If you want to read a zipped or a tar.gz file into pandas dataframe, the read_csv
methods includes this particular implementation.
df = pd.read_csv('filename.zip')
Or the long form:
df = pd.read_csv('filename.zip', compression='zip', header=0, sep=',', quotechar='"')
Description of the compression argument from the docs:
compression : {‘infer’, ‘gzip’, ‘bz2’, ‘zip’, ‘xz’, None}, default ‘infer’ For on-the-fly decompression of on-disk data. If ‘infer’ and filepath_or_buffer is path-like, then detect compression from the following extensions: ‘.gz’, ‘.bz2’, ‘.zip’, or ‘.xz’ (otherwise no decompression). If using ‘zip’, the ZIP file must contain only one data file to be read in. Set to None for no decompression.

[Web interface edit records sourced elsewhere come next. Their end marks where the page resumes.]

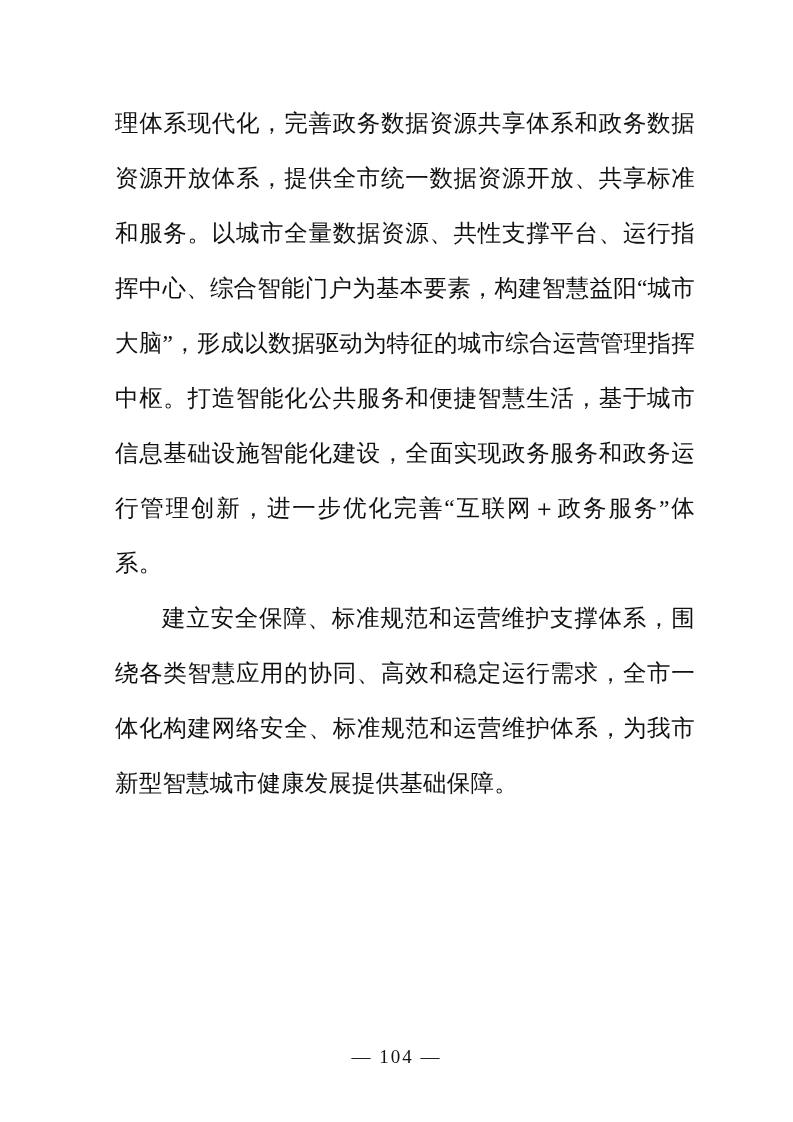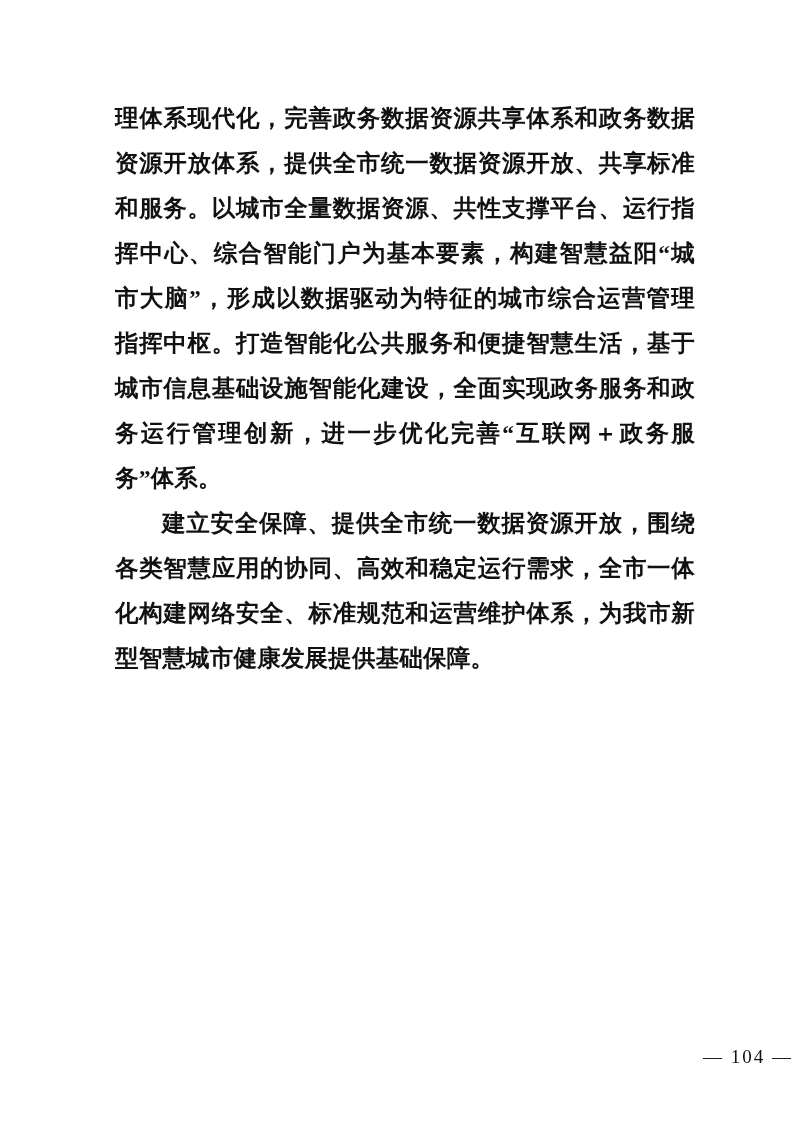--- a/index.html
+++ b/index.html
@@ -22,46 +22,45 @@
     width: 793px;
     height: 1122px;
     box-sizing: border-box;
     padding: 96px 96px 60px 115px;
   }
   .doc-body {
     width: 580px;
   }
   .para {
     font-size: 23.5px;
-    line-height: 45px;
+    line-height: 55px;
     text-align: justify;
     text-justify: inter-ideograph;
     margin: 0 0 0 0;
     letter-spacing: 0.2px;
     font-family: "Liberation Serif", "DejaVu Serif", serif;
     color: #111111;
-    font-weight: bold;
   }
   .para.indent {
     text-indent: 47px;
   }
   .footer {
     position: absolute;
     left: 0;
     right: 0;
     bottom: 54px;
-    text-align: right;
+    text-align: center;
     font-size: 19px;
     color: #111111;
     letter-spacing: 2px;
     font-family: "Liberation Serif", "DejaVu Serif", serif;
   }
 </style>
 </head>
 <body>
 
 <div class="page">
   <div class="doc-body">
     <p class="para">理体系现代化，完善政务数据资源共享体系和政务数据资源开放体系，提供全市统一数据资源开放、共享标准和服务。以城市全量数据资源、共性支撑平台、运行指挥中心、综合智能门户为基本要素，构建智慧益阳“城市大脑”，形成以数据驱动为特征的城市综合运营管理指挥中枢。打造智能化公共服务和便捷智慧生活，基于城市信息基础设施智能化建设，全面实现政务服务和政务运行管理创新，进一步优化完善“互联网＋政务服务”体系。</p>
-    <p class="para indent">建立安全保障、提供全市统一数据资源开放，围绕各类智慧应用的协同、高效和稳定运行需求，全市一体化构建网络安全、标准规范和运营维护体系，为我市新型智慧城市健康发展提供基础保障。</p>
+    <p class="para indent">建立安全保障、标准规范和运营维护支撑体系，围绕各类智慧应用的协同、高效和稳定运行需求，全市一体化构建网络安全、标准规范和运营维护体系，为我市新型智慧城市健康发展提供基础保障。</p>
   </div>
   <div class="footer">— 104 —</div>
 </div>
 
 </body></html>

New in version 0.18.1: support for ‘zip’ and ‘xz’ compression.
I think you want to open
the ZipFile, which returns a file-like object, rather than read
:
In [11]: crime2013 = pd.read_csv(z.open('crime_incidents_2013_CSV.csv'))
In [12]: crime2013
Out[12]:
<class 'pandas.core.frame.DataFrame'>
Int64Index: 24567 entries, 0 to 24566
Data columns (total 15 columns):
CCN 24567 non-null values
REPORTDATETIME 24567 non-null values
SHIFT 24567 non-null values
OFFENSE 24567 non-null values
METHOD 24567 non-null values
LASTMODIFIEDDATE 24567 non-null values
BLOCKSITEADDRESS 24567 non-null values
BLOCKXCOORD 24567 non-null values
BLOCKYCOORD 24567 non-null values
WARD 24563 non-null values
ANC 24567 non-null values
DISTRICT 24567 non-null values
PSA 24567 non-null values
NEIGHBORHOODCLUSTER 24263 non-null values
BUSINESSIMPROVEMENTDISTRICT 3613 non-null values
dtypes: float64(4), int64(1), object(10)
It seems you don't even have to specify the compression any more. The following snippet loads the data from filename.zip into df.
import pandas as pd
df = pd.read_csv('filename.zip')
(Of course you will need to specify separator, header, etc. if they are different from the defaults.)
For "zip" files, you can use import zipfile
and your code will be working simply with these lines:
import zipfile
import pandas as pd
with zipfile.ZipFile("Crime_Incidents_in_2013.zip") as z:
with z.open("Crime_Incidents_in_2013.csv") as f:
train = pd.read_csv(f, header=0, delimiter="\t")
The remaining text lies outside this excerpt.